After that, they courted for about a year. Grandpa had asked for grandma's hand in marriage. She had been working right along at the telephone company and grandpa was working full time at the hardware in town. They both saved their money and grandpa bought a house on the property next to the farm by his parents, a mile out of town.

The wedding took place in the home of the bride's parents. Afterwards, family members joined together for a celebration with all kinds of good food. The bride and groom left with their belongings and the gifts that had been given to them and went right to their new home to set up "housekeeping." They didn't have a honeymoon. They had a lifetime for that grandma said.

She would also say that the rest is history. Grandpa bought his own hardware store a few years after they were married, and in another year my uncle was born, and two years later my mother came along.
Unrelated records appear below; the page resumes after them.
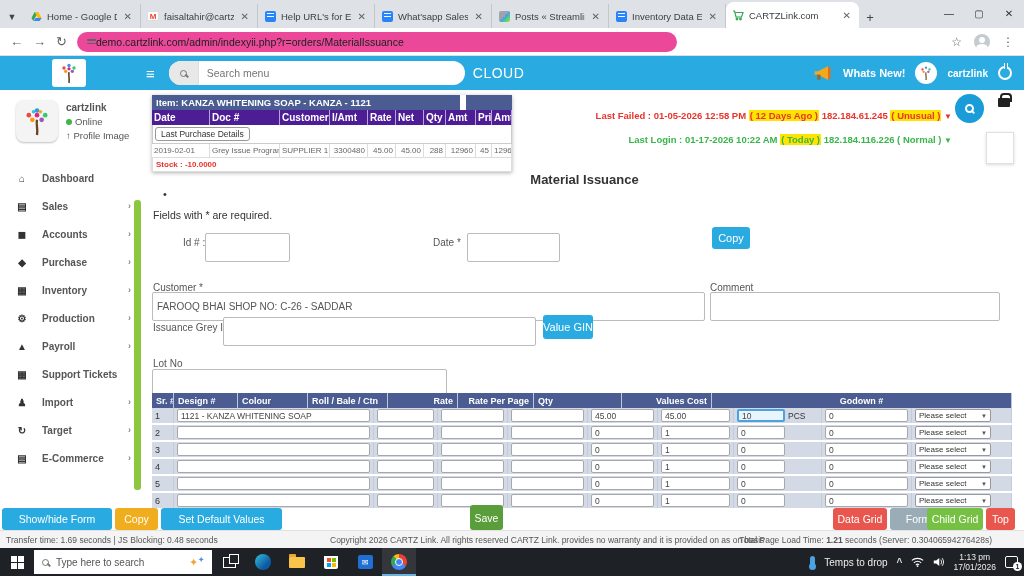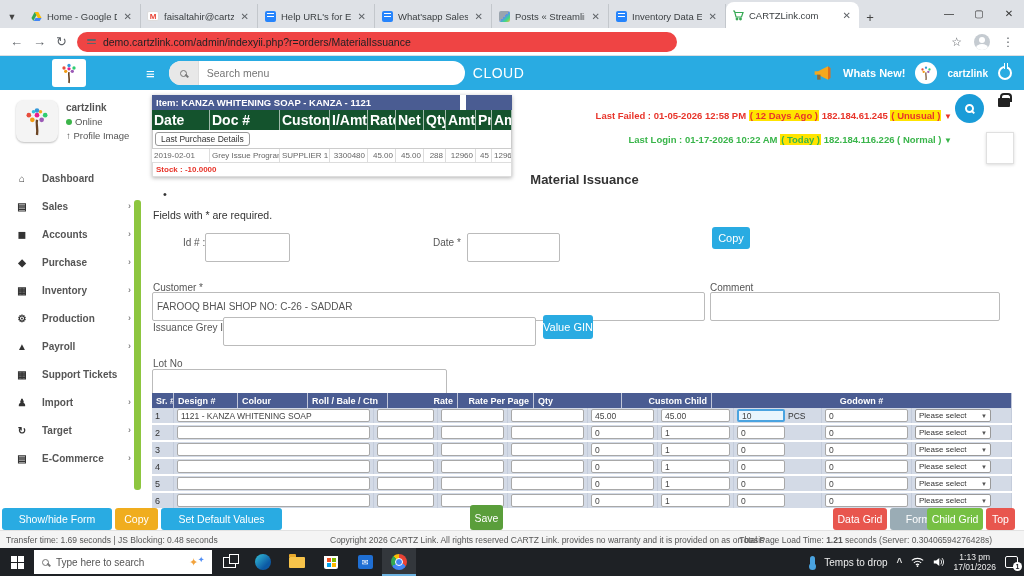--- a/index.html
+++ b/index.html
@@ -22,7 +22,7 @@
 .fav-posts{width:11px;height:11px;border-radius:2px;background:linear-gradient(135deg,#9aa4ae 50%,#5b8def 50%,#3ddc84 75%,#f5b942 100%)}
 .urlbar{position:absolute;top:28px;left:0;width:1024px;height:28px;background:#fff;border-bottom:1px solid #dcdfe3;display:flex;align-items:center;gap:10px;padding:0 10px}
 .navic{font-size:13px;color:#5f6368}
-.urlpill{flex:0 0 600px;height:20px;background:#ef4444;border-radius:10px;display:flex;align-items:center;gap:7px;padding:0 10px;font-size:10.5px;color:#202124}
+.urlpill{flex:0 0 600px;height:20px;background:#ec4899;border-radius:10px;display:flex;align-items:center;padding:0 10px;font-size:10.5px;color:#202124}
 .tuneic{display:flex;flex-direction:column;gap:2px}
 .tuneic b{display:block;width:9px;height:1.5px;background:#5f6368;border-radius:1px}
 .url-right{margin-left:auto;display:flex;align-items:center;gap:12px}

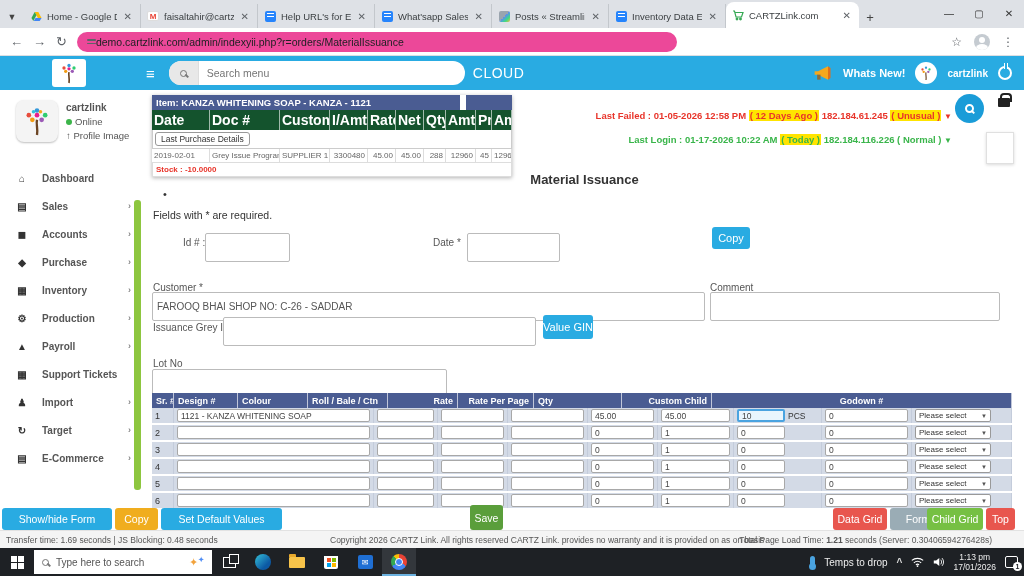--- a/index.html
+++ b/index.html
@@ -74,7 +74,7 @@
 .tip-title .tt{background:#4a5c92;color:#fff;font-weight:bold;font-size:9.5px;padding:2px 4px;flex:0 0 308px}
 .tip-title .sp{flex:1;background:#fff}
 .tip-title .bx{flex:0 0 46px;background:#4a5c92}
-.tip-head{display:flex;background:#14532d;color:#fff;font-weight:bold;font-size:14px}
+.tip-head{display:flex;background:#4c1d95;color:#fff;font-weight:bold;font-size:10px}
 .tip-head span{padding:2px 2px;border-right:1px solid rgba(255,255,255,.6);white-space:nowrap;overflow:hidden}
 .tip-btnrow{background:#fff;border:1px solid #ccc;border-top:none;padding:2px}
 .tip-btn{display:inline-block;border:1px solid #999;border-radius:3px;background:#fff;font-size:8.5px;color:#333;padding:1px 5px}

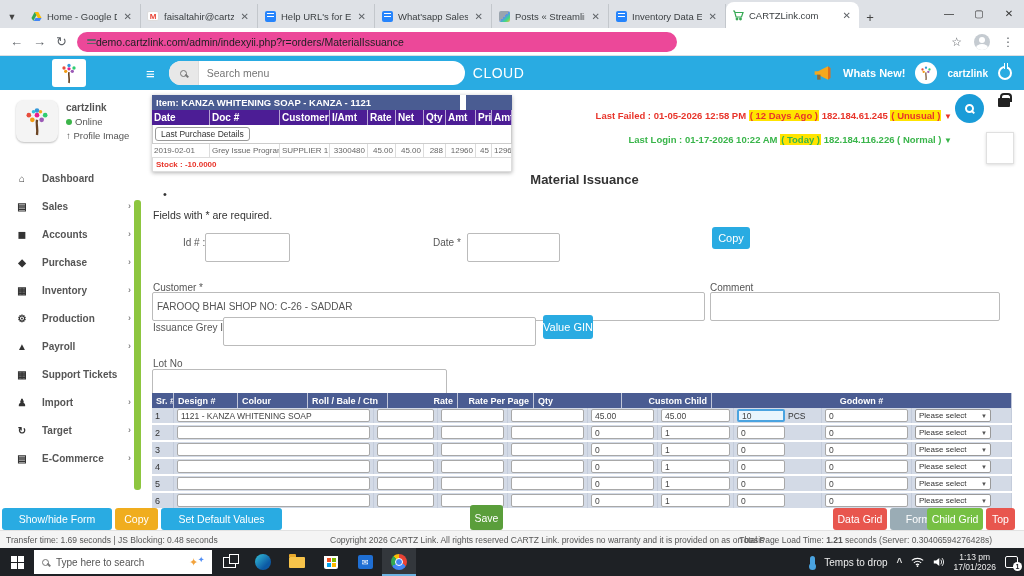--- a/index.html
+++ b/index.html
@@ -483,7 +483,7 @@
           <span class="gc-rate ar-r">Rate</span>
         <span class="gc-rpv ar-r">Rate Per Page</span>
           <span class="gc-qty">Qty</span>
-        <span class="gc-cc ar-r">Custom Child</span>
+        <span class="gc-cc ar-r">Values Cost</span>
           <span class="gc-god" style="justify-content:center">Godown #</span>
       </div>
By that time grandpa had a good business as he had a large implement dealership as well as the hardware store. A few years later they bought a larger home on the main street of town -- the exact same house we were in when I spoke to her about how she met grandpa.
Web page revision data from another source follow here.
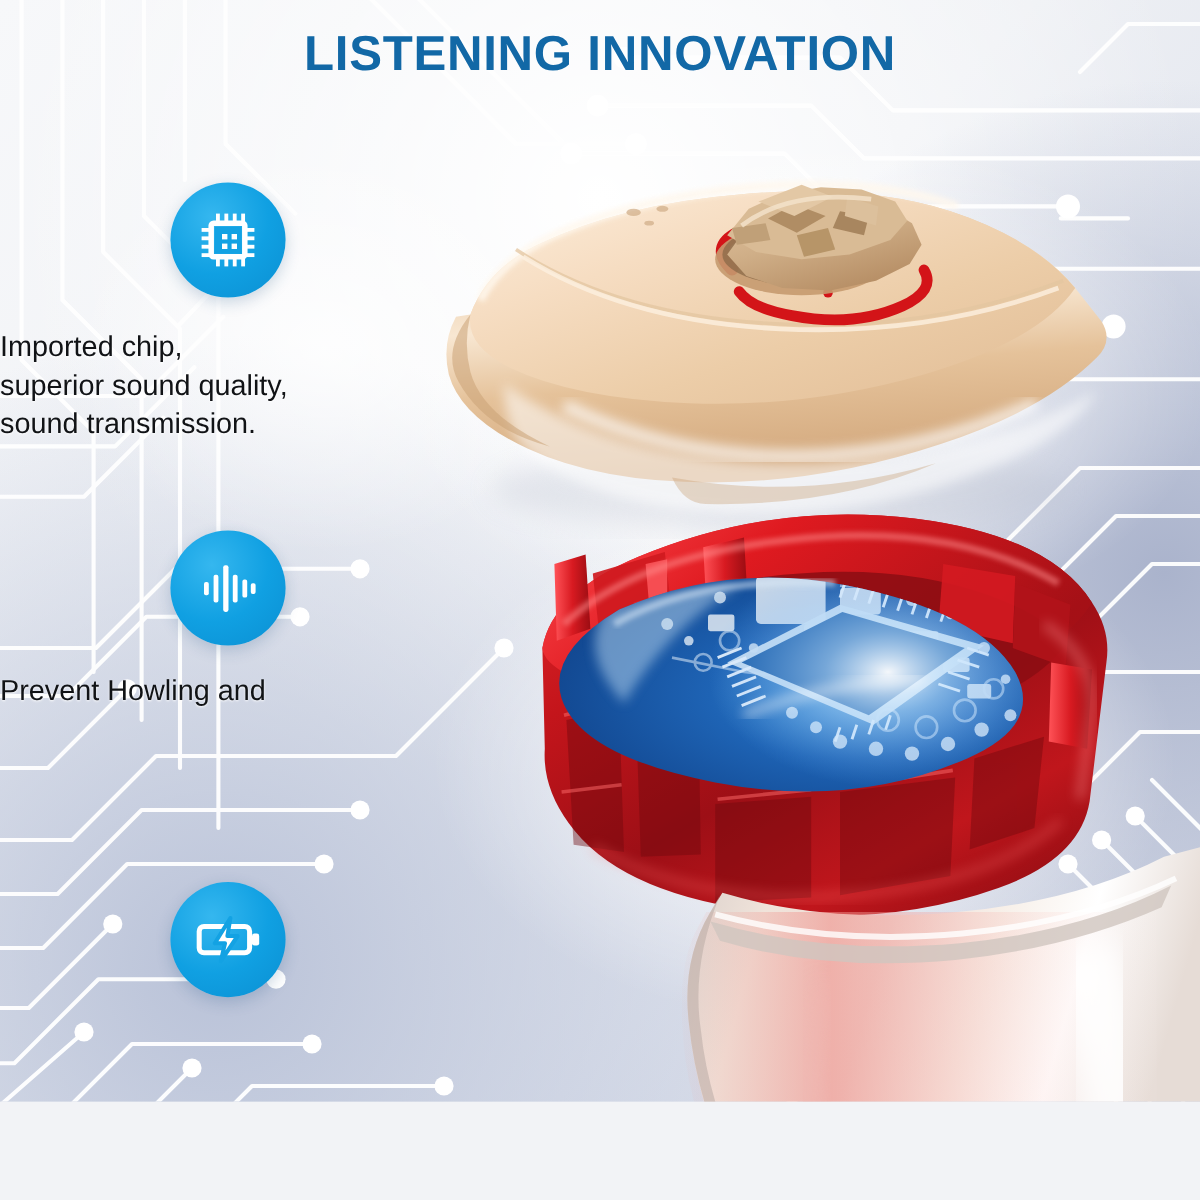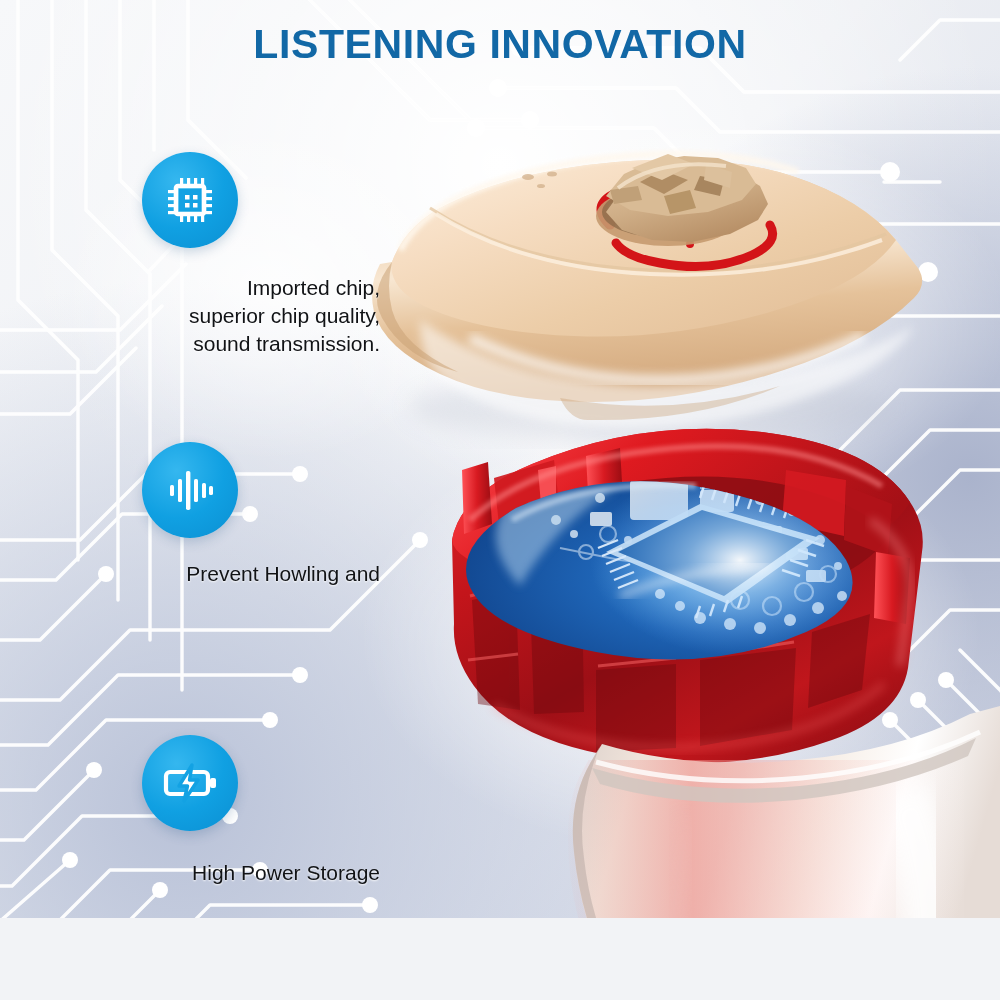--- a/index.html
+++ b/index.html
@@ -48,8 +48,8 @@
   .f2 .badge{margin-top:15px;}
   .f3 .badge{margin-top:18px;}
   .ftext{
-    margin-top:22px;width:380px;text-align:right;
-    font-size:21px;line-height:1.34;color:#111316;
+    margin-top:22px;width:380px;text-align:left;
+    font-size:24px;line-height:1.34;color:#111316;
     text-shadow:0 1px 2px rgba(255,255,255,.95);
   }
   .f1 .ftext{margin-top:26px;}

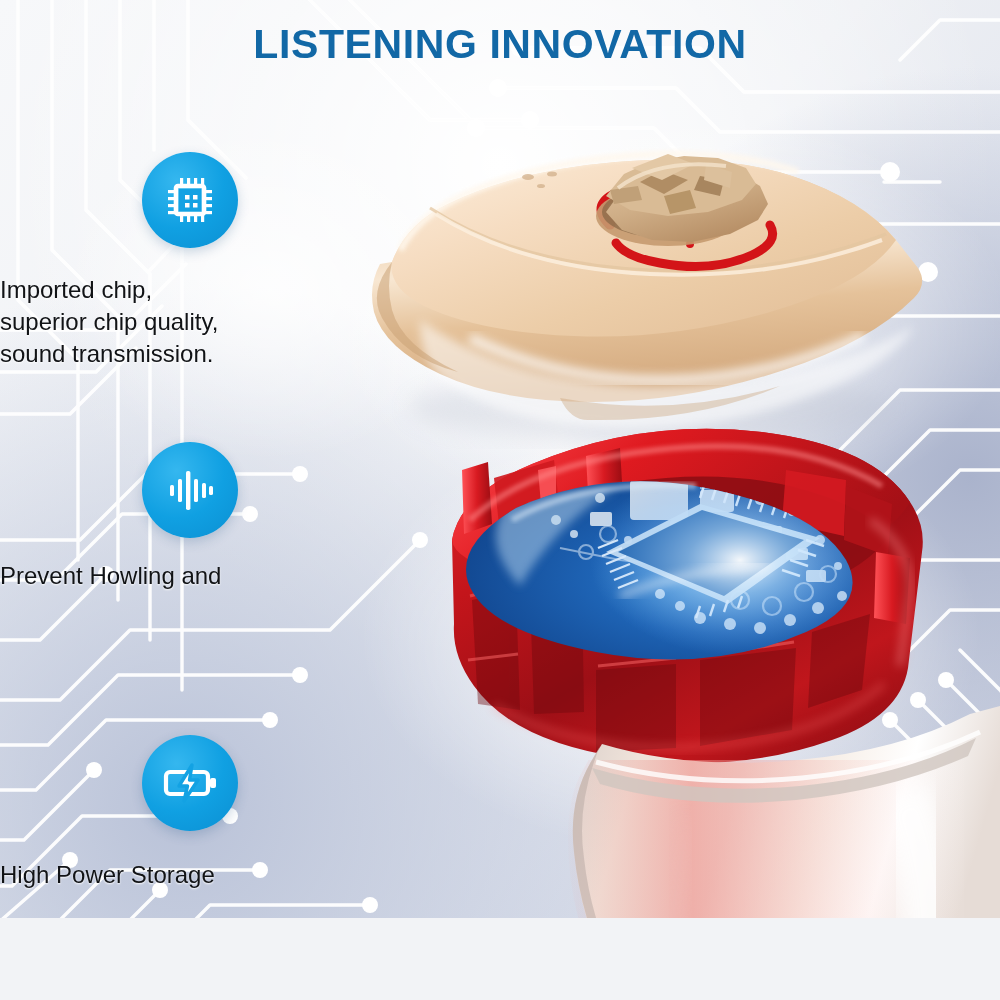--- a/index.html
+++ b/index.html
@@ -518,7 +518,7 @@
       </div>
       <div class="ftext">
         <div>Imported chip,</div>
-        <div>superior chip quality,</div>
+        <div>superior sound quality,</div>
         <div>sound transmission.</div>
       </div>
     </div>

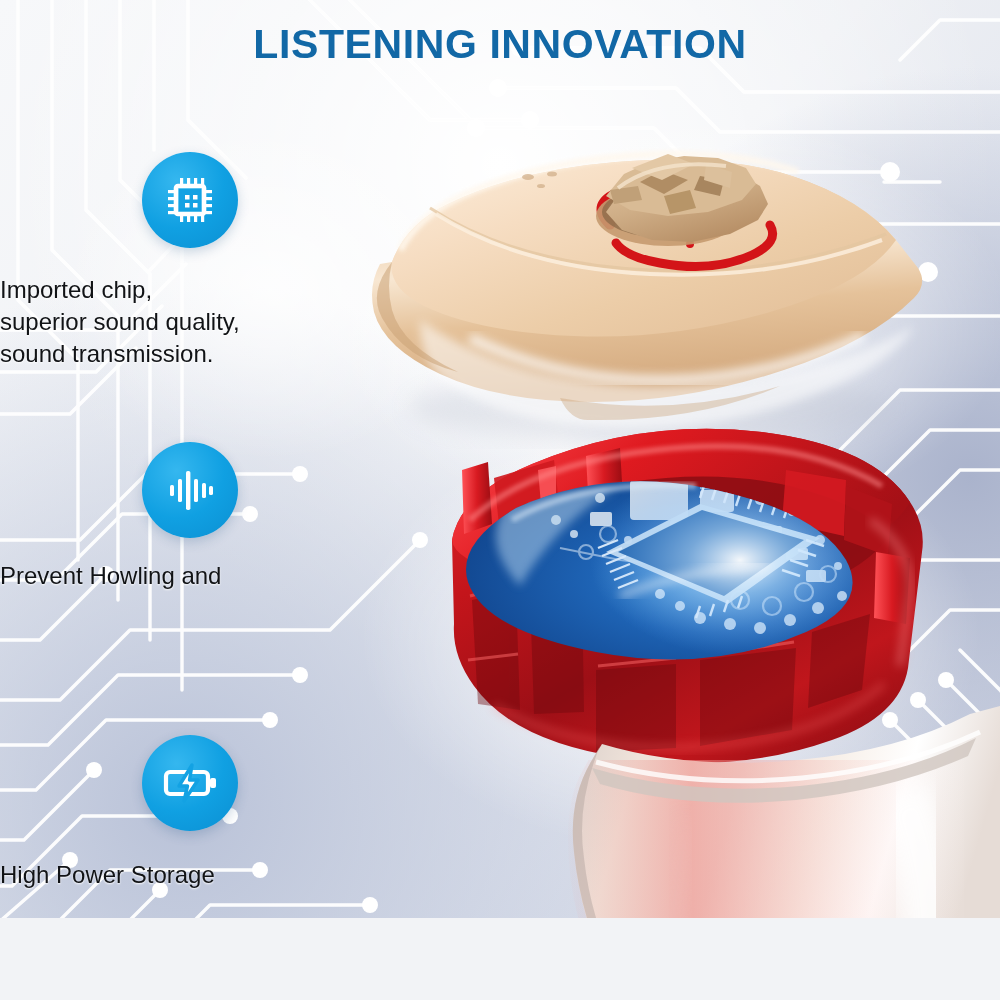--- a/index.html
+++ b/index.html
@@ -552,7 +552,6 @@
         </svg>
       </div>
       <div class="ftext">
-        <div>High Power Storage</div>
       </div>
     </div>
When grandpa was around and he would hear us telling the story he'd remark that he fell in love with grandma, her cooking and that pretty yellow skirt, and how it had been keeping him warm ever since. I didn't understand what he was talking about. He then walked into a bedroom and brought out a quilt. He said a few years after they had married, grandma made up a bunch of quilt patches and had included her church social skirt among the others. She called it her "Courting Quilt" and it had a lot of the pretty scraps from dresses and skirts she wore when grandpa came a courting.

I asked grandma if I would meet my husband someday at a church social. She said, "Perhaps, but you'll meet him when you are supposed to meet him, and that will be up to the Lord."

I loved to hear the story about how she and grandpa met. And to be sure I wouldn't forget it; she gave me her "Courting Quilt" with the pretty yellow patches in it.